Just like a strong GPA or a high SAT score, an amazing personal statement can be a key component of a successful college application. But unlike your high school transcript or your test scores, your personal statement offers a chance to share something meaningful about yourself and to connect with admissions officers on a deeper level. So how can you make the most of the opportunity?
The Goals of the Personal Statement
A successful personal statement will accomplish many tasks in not-so-many words:
- Communicate your deeply-held values
- Demonstrate that you are likable, honest and thoughtful
- Show that you would make a positive addition to the school’s community
- Explore connections and insights that link the past to the present to the future
- Help your readers feel that they know you by the end of your essay
- Give a sense of your authentic voice
- Show that you can write!
How is the Personal Statement Different from a “Regular” Essay?
For students who have mainly written academic essays thus far, tackling the personal statement can require a shift in perspective.
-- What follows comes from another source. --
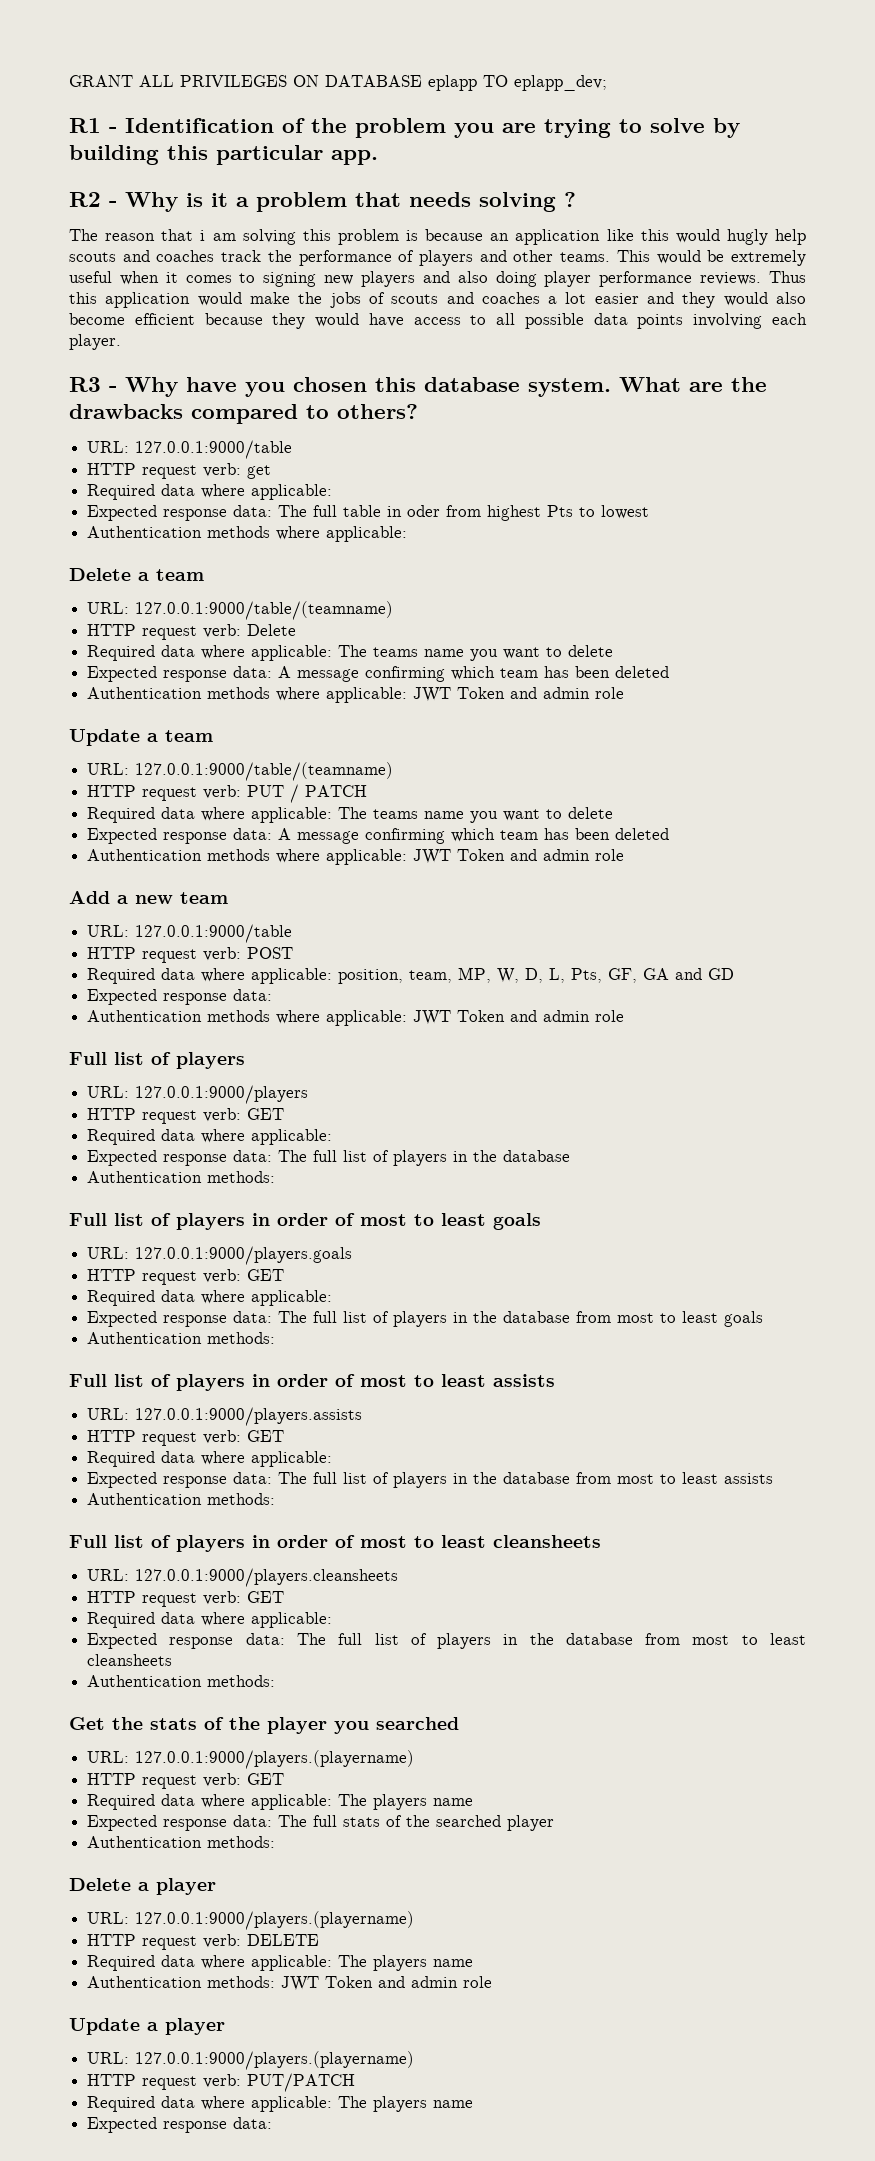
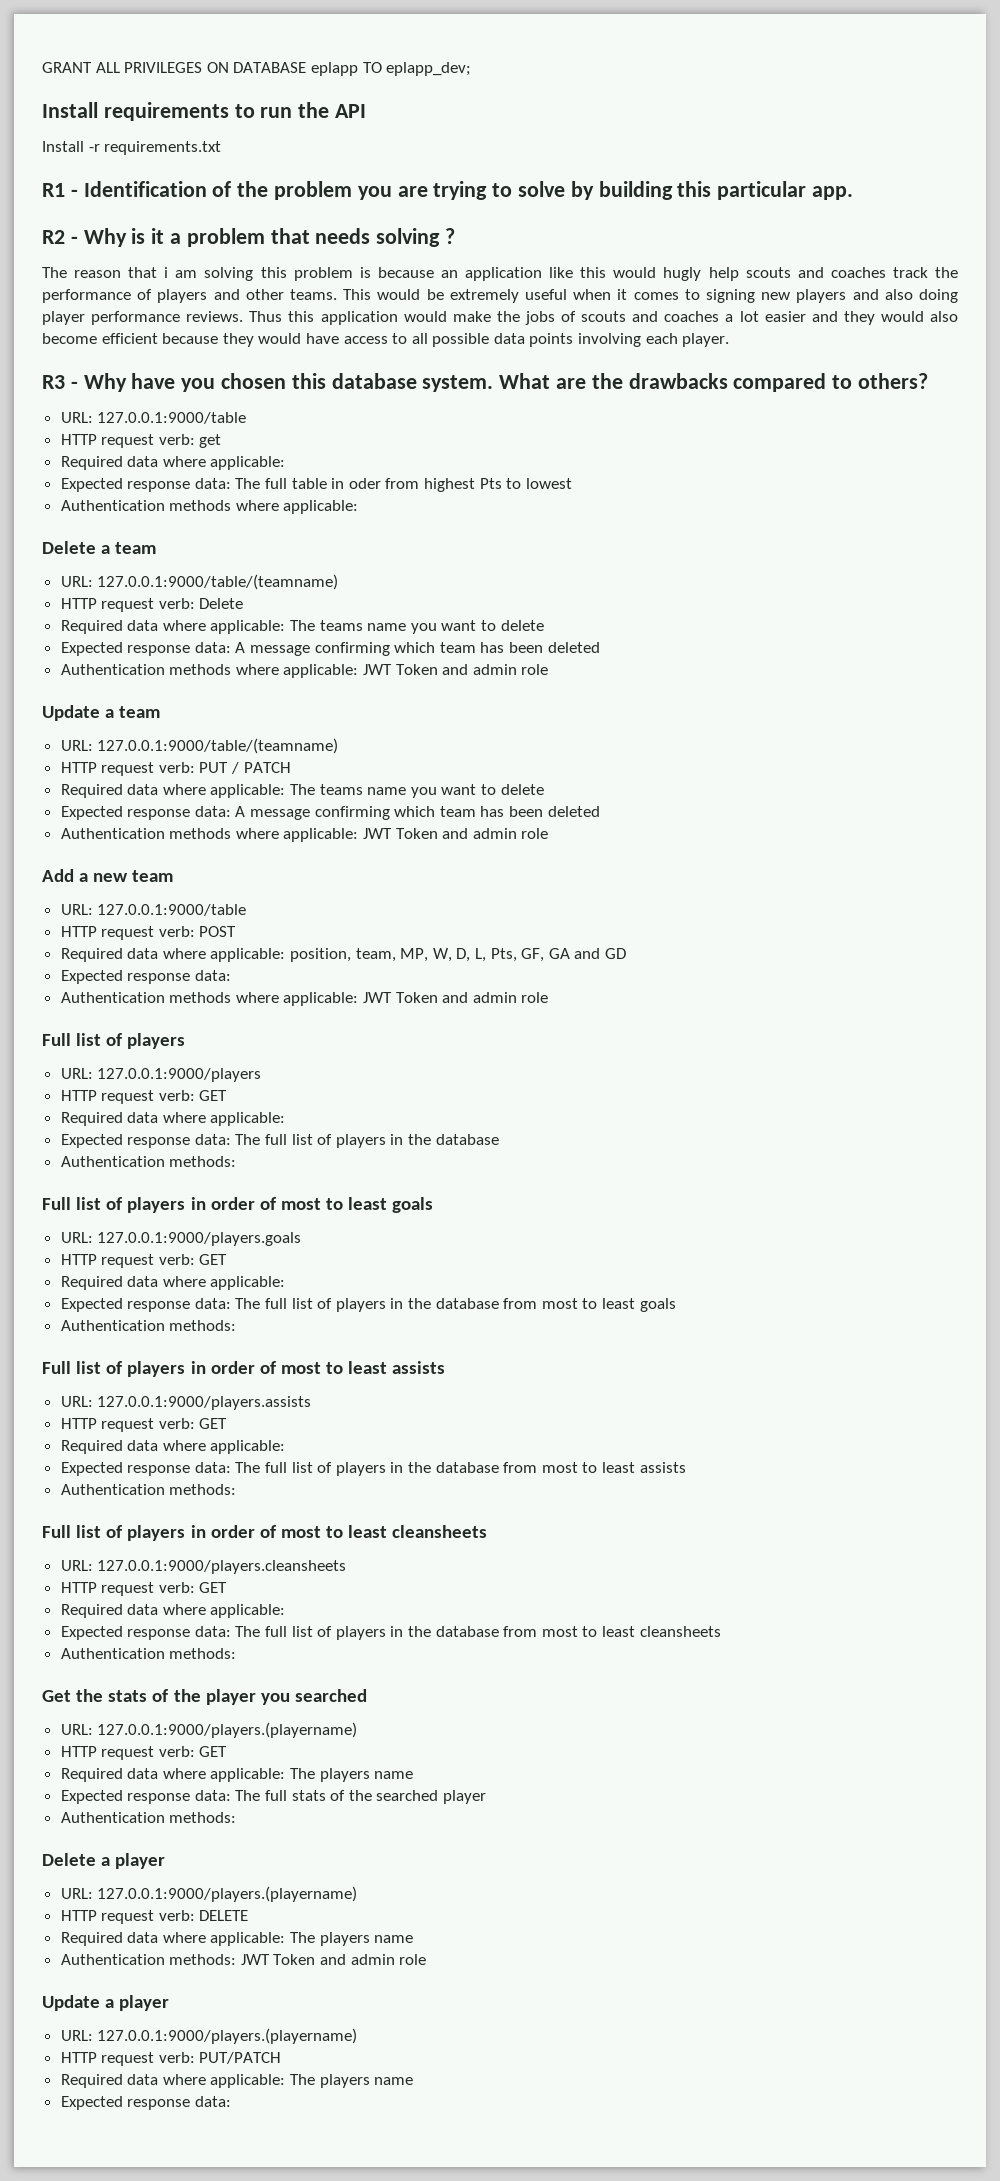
(607, 83) none -> [42,102,367,121] [42,141,222,155] // Install requirements to run the API // Install -r requirements.txt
The personal statement is not an academic essay: its goals are quite different!
Academic essays generally follow a predictable structure, with an introduction, body paragraphs, and a conclusion. They use an impersonal tone and often seek to make an overt argument.
In contrast, the personal statement may use a creative or original form of organization to draw in readers. The narrative voice is often more direct and honest, and instead of setting out to prove some academic point, the essay might engage with larger questions about life, meaning, identity, beliefs, etc.
What to Avoid in a Personal Statement
Be careful of writing a college application essay that reads like a transcript or a resumé. Providing a list of your activities and accomplishments won’t give readers a sense of who you are and why you want to attend their university. If you do want to write about one of your activities, make sure the focus is on why that activity makes you who you are.
Avoid writing an essay that centers on a story belonging to someone else, like a friend or relative. You can write a terrific essay about a relationship you have with another person in your life, but it’s your college application, and the story still needs to reveal something important about you.
Also, try not to deliver an essay whose topic feels too familiar or cliché. Every year, thousands and thousands of students write personal statements about what they have gained from their athletic experiences or what they learned while traveling abroad. If the goal is for your essay to break out of the stack of applications and make a unique impression on your reader, choosing a topic that is too similar to hundreds of other essays they have read will make your job much harder.